The National Academy Orchestra of Canada under the baton of Boris Brott offered a Romantic and Fantastic evening of music to a sold-out audience despite the competition from the opening ceremonies of the Pan Am Games. The evening began with some new music from a young Canadian composer, Jordan Pal, who was in the audience. “‘Burn’ brings to mind the qualities, characteristics and properties of fire: its volatile, destructive and unpredictable nature; and its often overlooked sublime and evanescent states” according to the helpful and descriptive program notes.
One usually associates fire with blaring trumpets, but in this case fast nimble piccolos & violins conjure dancing flames before the brass evokes full-fledged fire.
This was very approachable music and the audience really enjoyed it.
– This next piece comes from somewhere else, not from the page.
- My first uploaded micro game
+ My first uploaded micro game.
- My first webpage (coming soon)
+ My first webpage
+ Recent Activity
Montreal’s La Presse© described Pal as ‘one to watch’. The soloist this evening was Valerie Tryon who played Sergei Rachmaninoff’s popular Piano Concerto #1. This was apparently the composer’s personal favourite of his piano concerti and the solo piano parts are truly lovely; but compared to Nos 2 and 3 does lack drama. Ms. Tryon has recently recorded this work with the Royal Philharmonic Orchestra and played it with her usual flair much to the delight of the audience who gave her a standing ovation.
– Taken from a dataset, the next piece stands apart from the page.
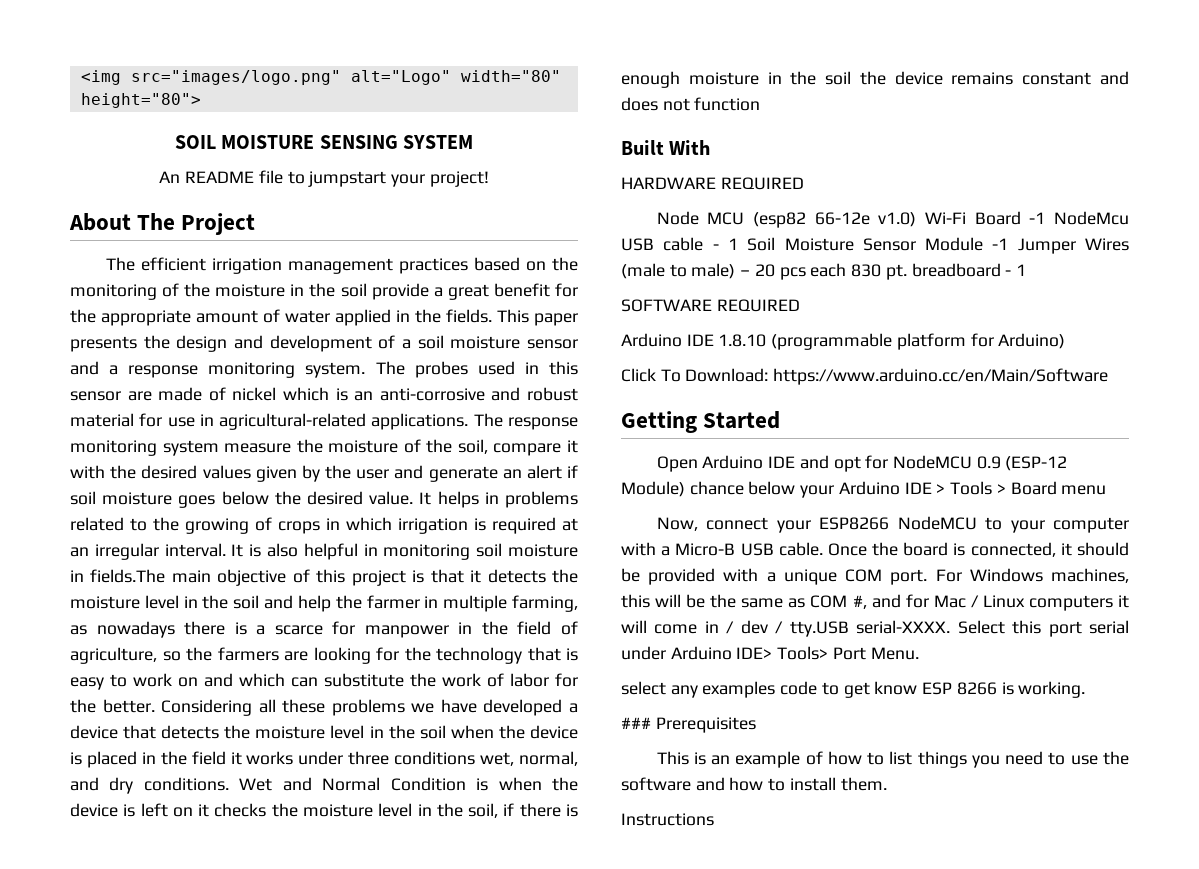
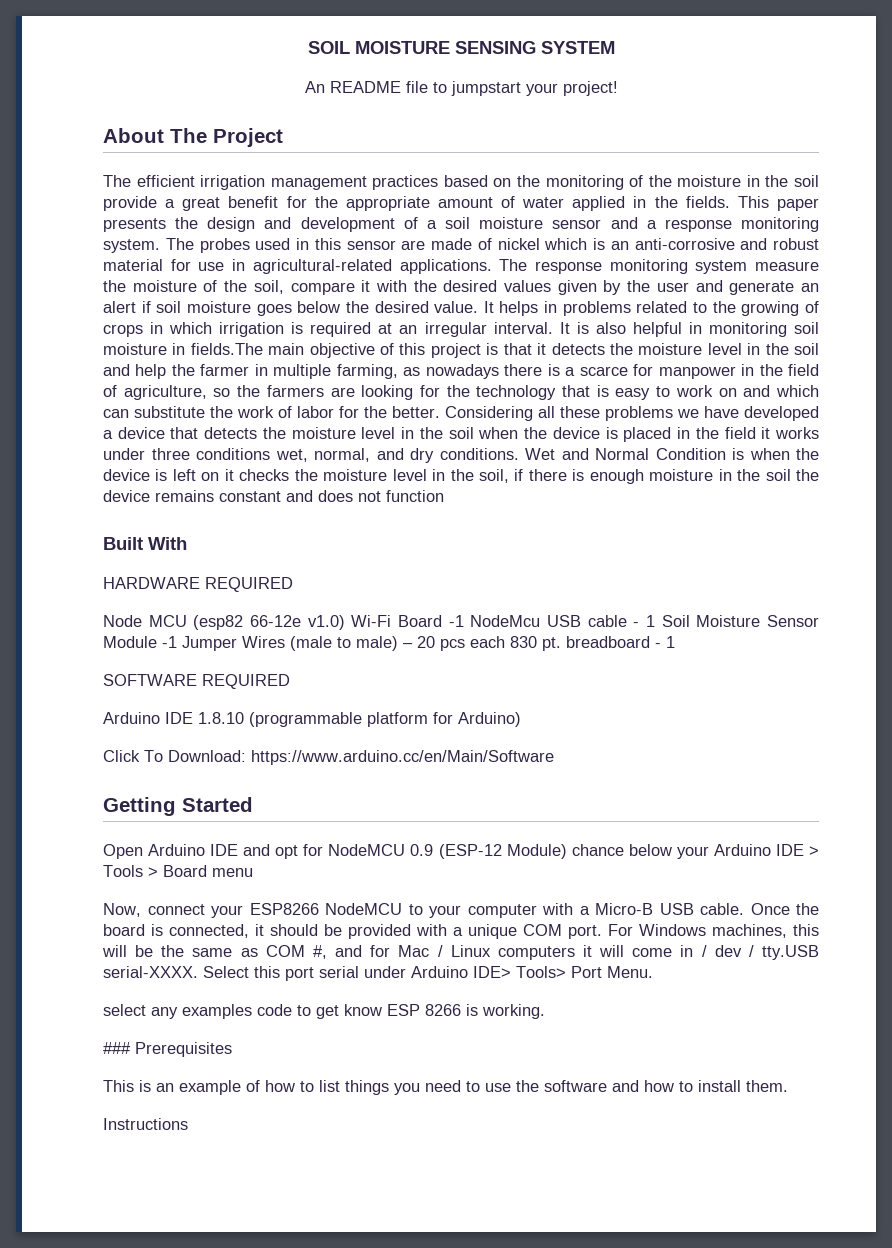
- <img src="images/logo.png" alt="Logo" width="80" height="80">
After intermission, Hector Berlioz’ Symphonie Fantastique completed the program. This is a technically challenging work in five movements. The first two movements were conducted by Janna Sailor with a swift and quiet transition to Maestro Brott for the remaining three movements. It was very difficult not to clap after Ms. Sailor’s coherent and clear movements, especially as the 2nd movement is by far the most familiar. Set as a musical story, this piece imagines a love affair seen through an opium-induced haze in which the beloved is an obsessive idée fixe and which ultimately ends in doom as the hero is accused of murdering his lady. The piece ends gloomily with the Dies Irae plainsong. As a piece of musical imagination this is staggering in its longing, complexity and dramatic interplay. Berlioz apparently didn’t play the piano and so worked out his music for orchestra and large ensembles and it shows in some of his unusual pairings – tuba and bells, cellos and basses etc. – to such astonishing effect. The musicians appeared to enjoy playing this and the audience loved it… altogether a lovely concert.